Correlated predictor variables in brms

Hi everyone,

I am currently looking into correlated predictor variables in a Bayesian mixed model using brms. I have a couple of questions im hoping someone might help me with.

I have 4 predictor variables (lets call them Pop, For, Acc1 and Acc2), where all are quite different in terms of meaning. The Acc variables are similar types of data, but are derived differently, although mean different things to some extent. The variables above are highly correlated (~ 0.8) in the following way:

Pop is negatively correlated with For
Acc1 is positively correlated with Acc2

My questions are:

  1. can correlated predictors be included in the same Bayesian model?
  2. if not, what’s the best way to choose between them?

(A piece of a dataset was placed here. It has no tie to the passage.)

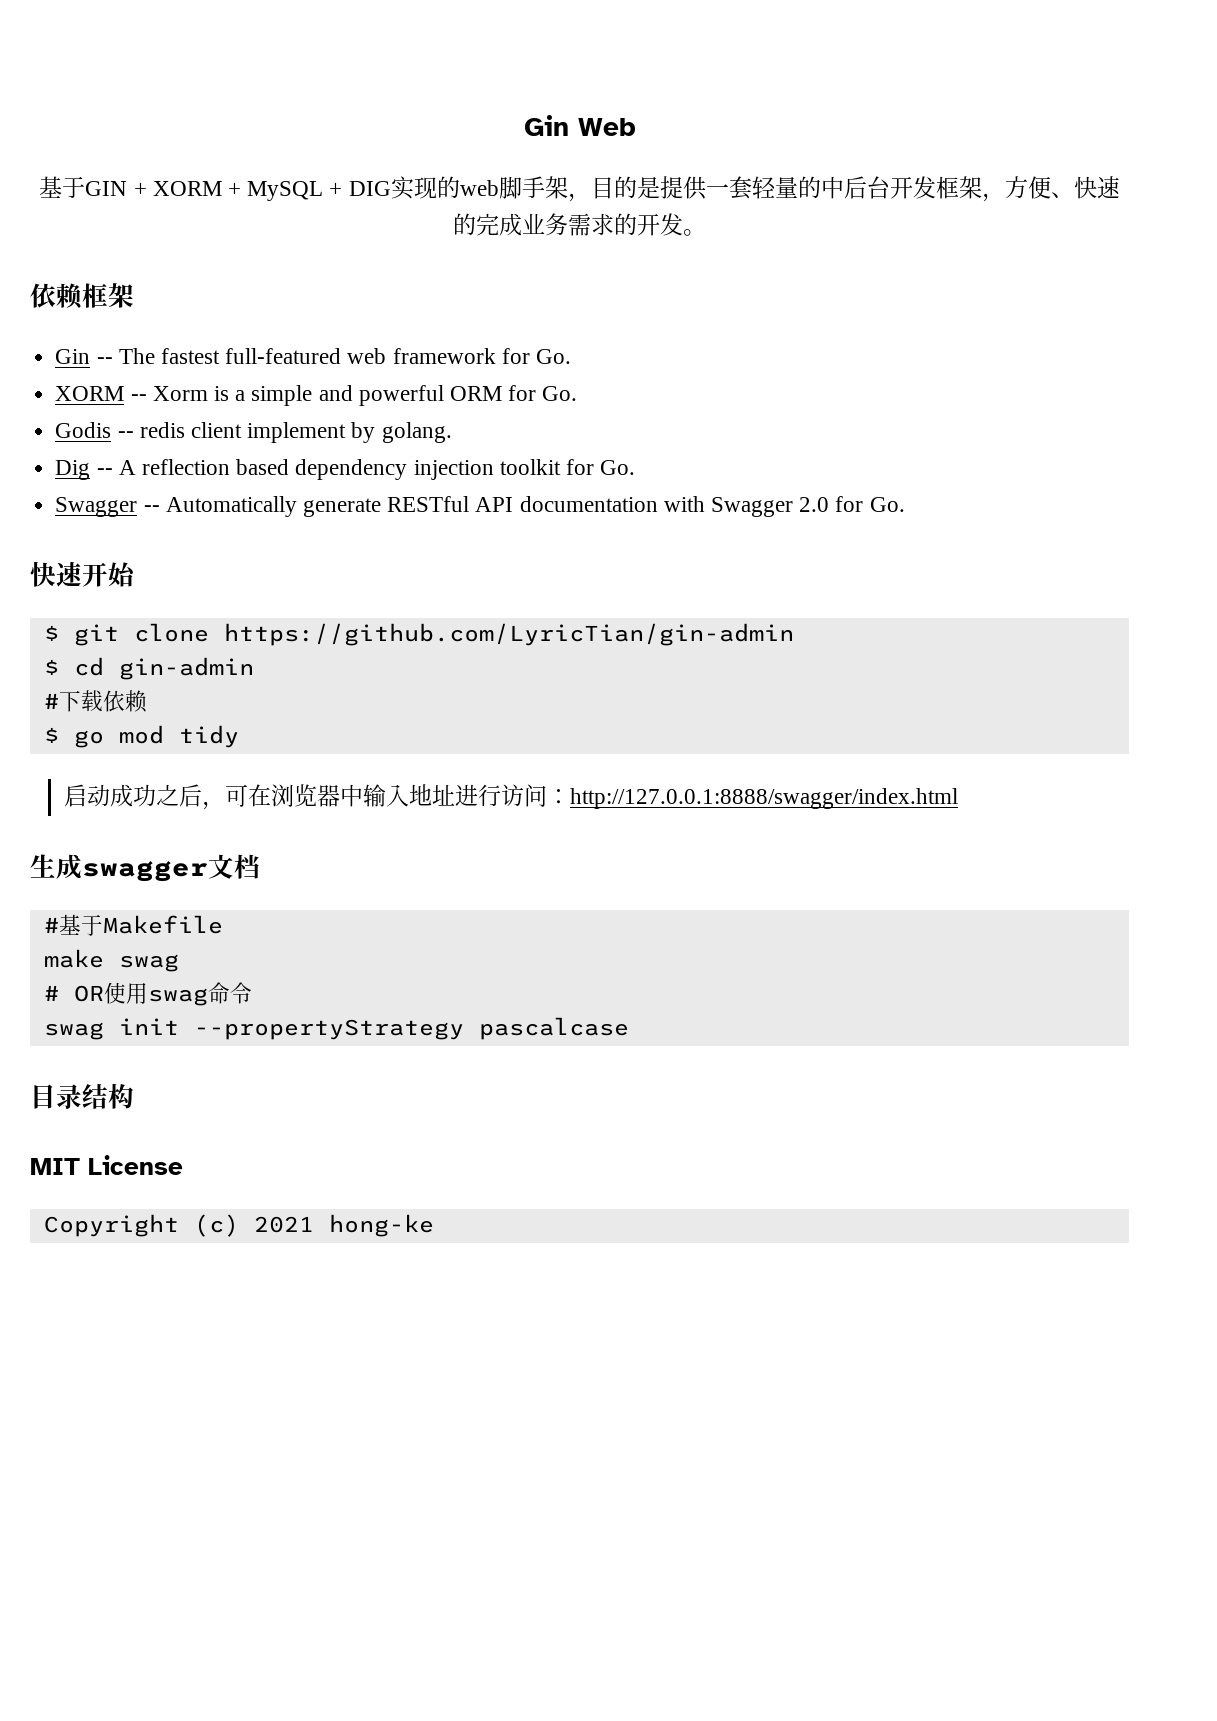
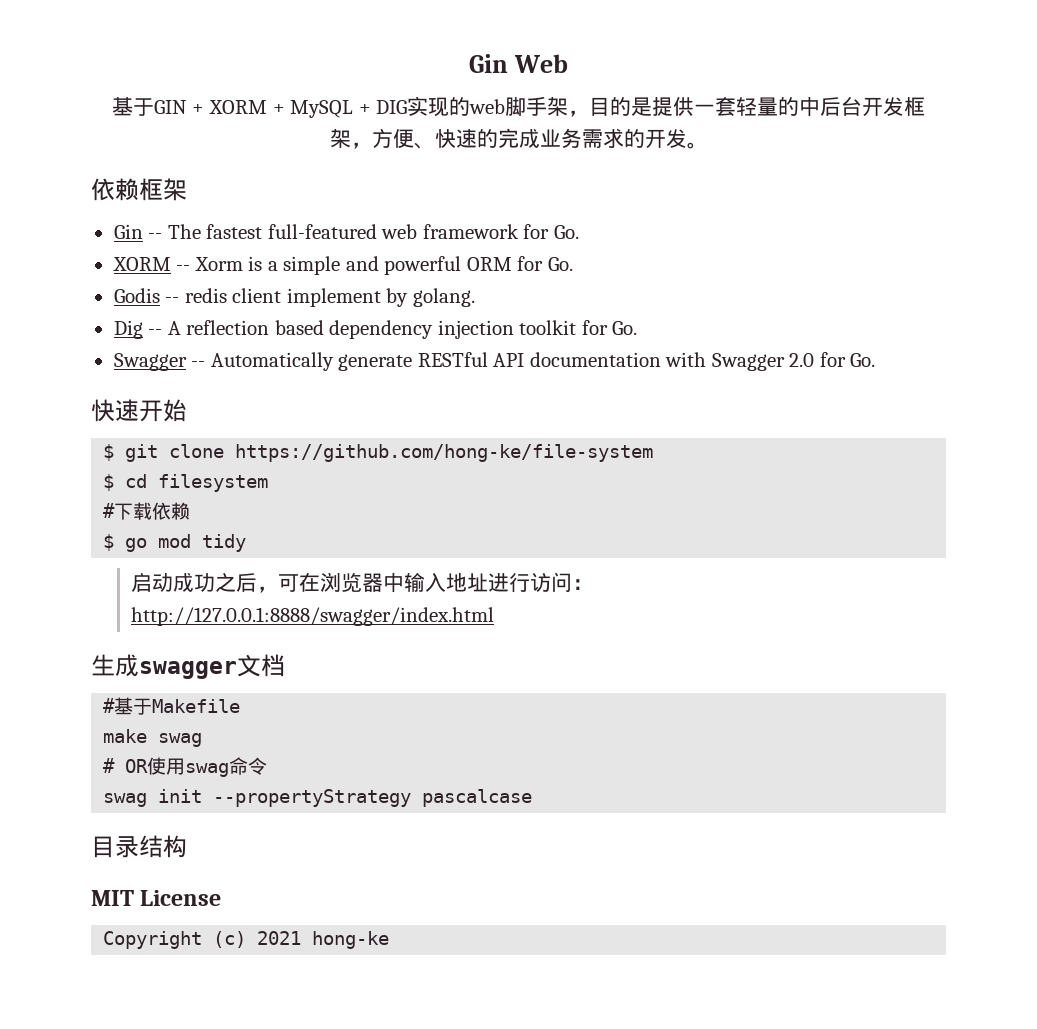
[223,623,794,646] https://github.com/LyricTian/gin-admin -> [235,444,654,462] https://github.com/hong-ke/file-system
[118,657,254,680] gin-admin -> [158,474,269,492] filesystem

Any advice much appreciated!

Howdy. This blog post and comments might help you Collinearity in Bayesian models | Statistical Modeling, Causal Inference, and Social Science (columbia.edu)

Thanks for the response! I’ve read through, but i’m not really sure they came up with a clear decision / solution in the end.

If you have McElreath’s Statistical Rethinking book, he has a good example of when it can be a problem (in terms of interpreting coefficients). That example is worked out here in @Solomon translation of Statistical Rethinking into brms 6 The Haunted DAG & The Causal Terror | Statistical rethinking with brms, ggplot2, and the tidyverse: Second edition
You can include the correlated predictors in the same model, but if the collinearity is super strong, then, as Gelman writes in the blog post that I linked first, you might “can learn about the linear combination but not as much about the separate parameters”. This is nicely seen in the leg length example in Statistical Rethinking. You can see the signs of this in the standard errors of the coefficients, which will be quite large when this happens.
If this is a problem, and you want to choose between variables then you could use projection predictive variable selection as @avehtari mentioned in one of the comments to Gelman’s blog post. An example is here Bayesian version of Does model averaging make sense?

2 Likes

Simple answer is yes. But as you can guess from @jd_c’s response, you would need to tell more about the phenomenon you are modeling and what is the goal of the modeling, that it would be possible to tell how it can affect what you can learn. If you are interested just in predictions, usually no problems. If you want make inference on parameter values with some causal interpretation, then there can be problems (but you asked only whether you can include them in the same model, and for that the answer is yes).

4 Likes